◆ **Exercise prompt**
Line by line, check the data for the string "decent" and state how many lines have it, nothing more.

--------

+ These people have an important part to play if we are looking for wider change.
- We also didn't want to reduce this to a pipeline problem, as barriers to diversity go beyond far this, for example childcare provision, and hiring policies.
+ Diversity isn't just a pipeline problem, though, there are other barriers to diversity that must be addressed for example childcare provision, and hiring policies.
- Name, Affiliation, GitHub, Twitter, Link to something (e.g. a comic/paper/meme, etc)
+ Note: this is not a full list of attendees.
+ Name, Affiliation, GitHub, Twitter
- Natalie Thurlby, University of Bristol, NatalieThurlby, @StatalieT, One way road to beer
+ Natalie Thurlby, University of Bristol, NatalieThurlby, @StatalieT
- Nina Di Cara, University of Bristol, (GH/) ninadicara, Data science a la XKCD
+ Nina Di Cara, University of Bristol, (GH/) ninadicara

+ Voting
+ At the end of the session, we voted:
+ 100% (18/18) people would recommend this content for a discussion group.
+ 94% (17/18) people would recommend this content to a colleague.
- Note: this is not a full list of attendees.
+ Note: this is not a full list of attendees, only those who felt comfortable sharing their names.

--------

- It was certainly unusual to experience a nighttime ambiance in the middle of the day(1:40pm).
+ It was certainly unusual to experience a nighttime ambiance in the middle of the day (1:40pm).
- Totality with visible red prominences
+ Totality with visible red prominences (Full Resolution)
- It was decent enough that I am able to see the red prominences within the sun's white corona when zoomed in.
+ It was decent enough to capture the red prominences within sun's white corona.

--------

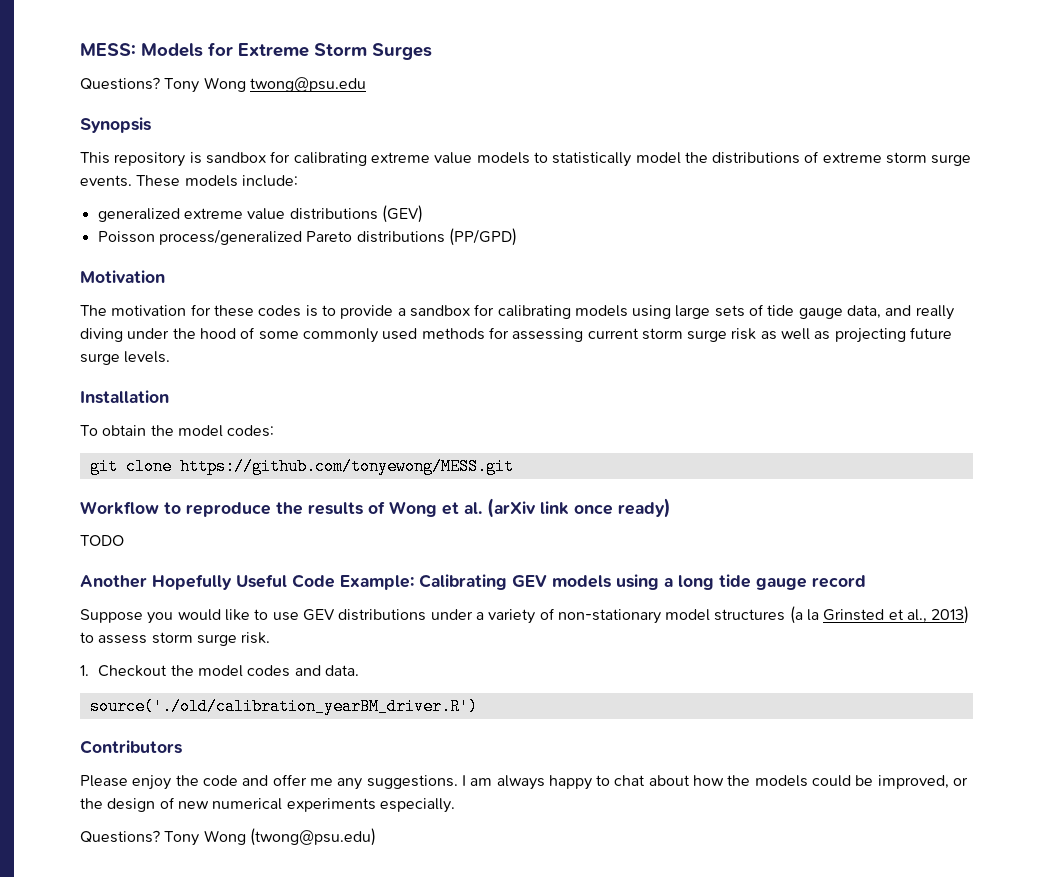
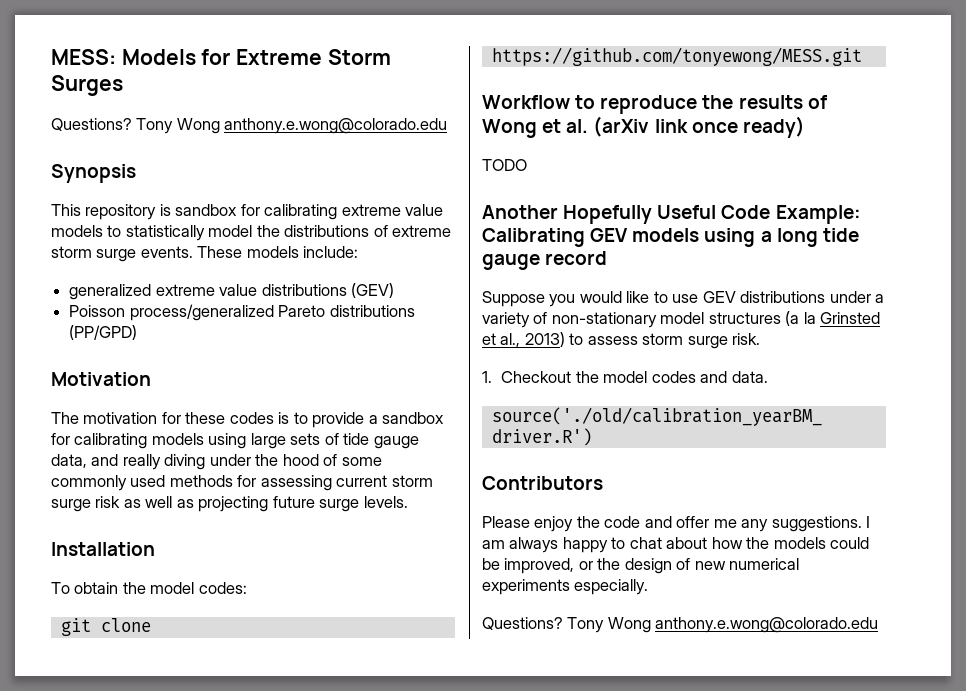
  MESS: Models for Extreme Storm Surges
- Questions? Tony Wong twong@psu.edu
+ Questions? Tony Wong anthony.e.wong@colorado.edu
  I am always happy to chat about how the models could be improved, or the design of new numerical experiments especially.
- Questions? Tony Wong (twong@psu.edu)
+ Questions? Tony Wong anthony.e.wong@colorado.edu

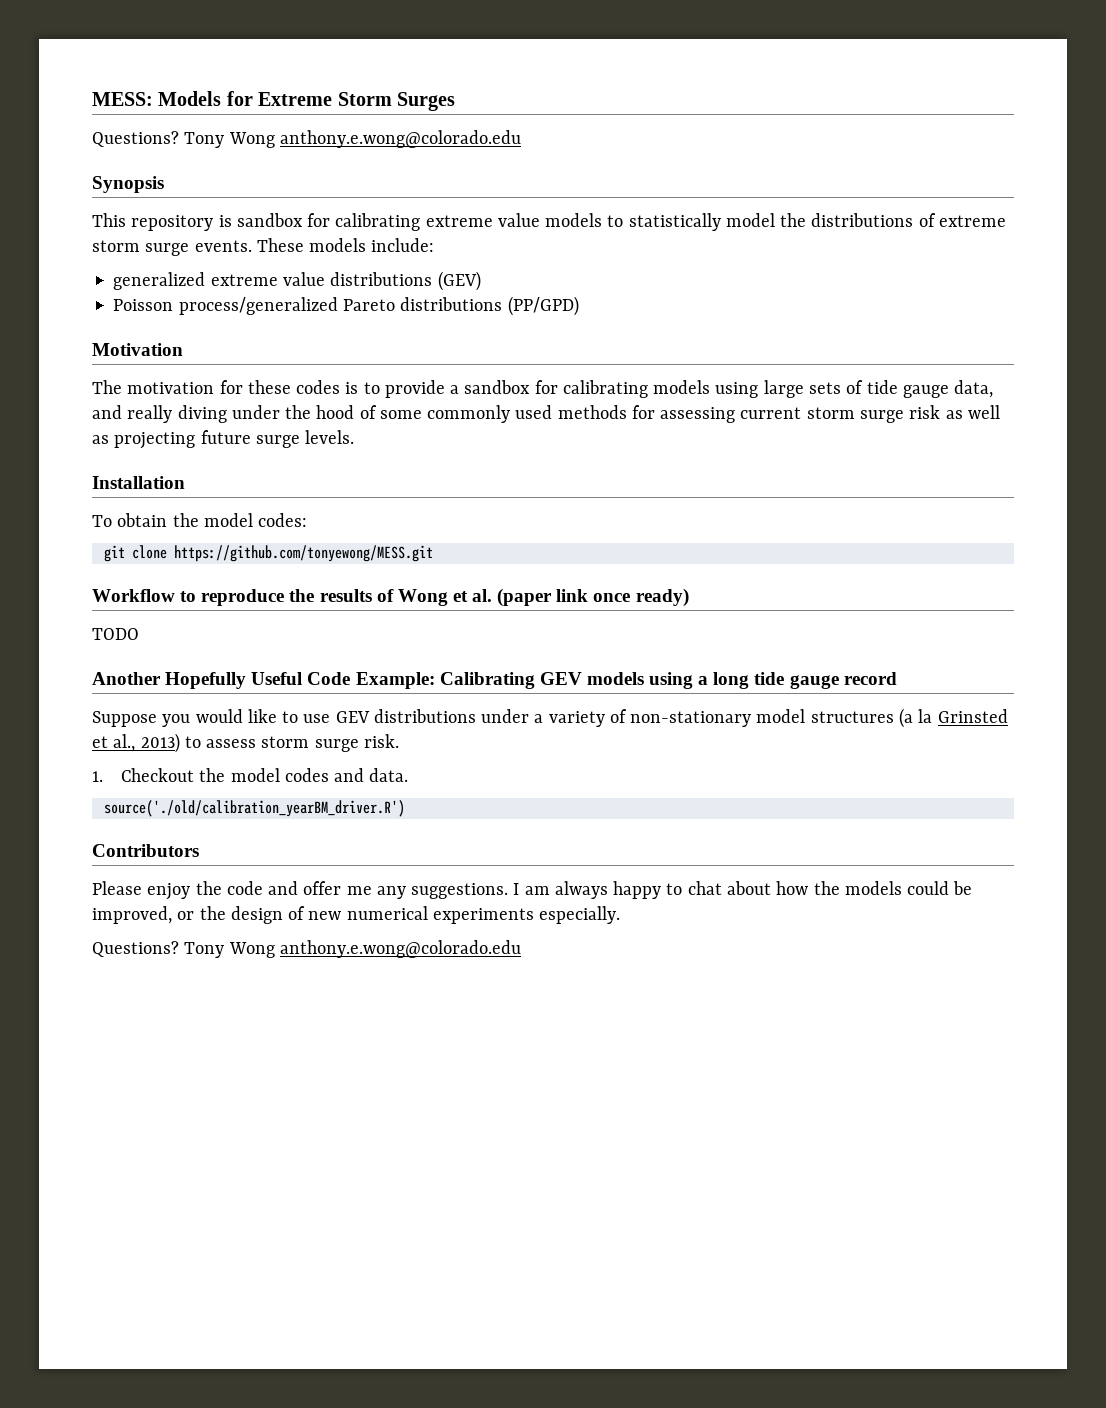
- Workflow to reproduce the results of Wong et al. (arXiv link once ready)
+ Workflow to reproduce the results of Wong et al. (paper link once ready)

--------

◆ **Result of this task**
2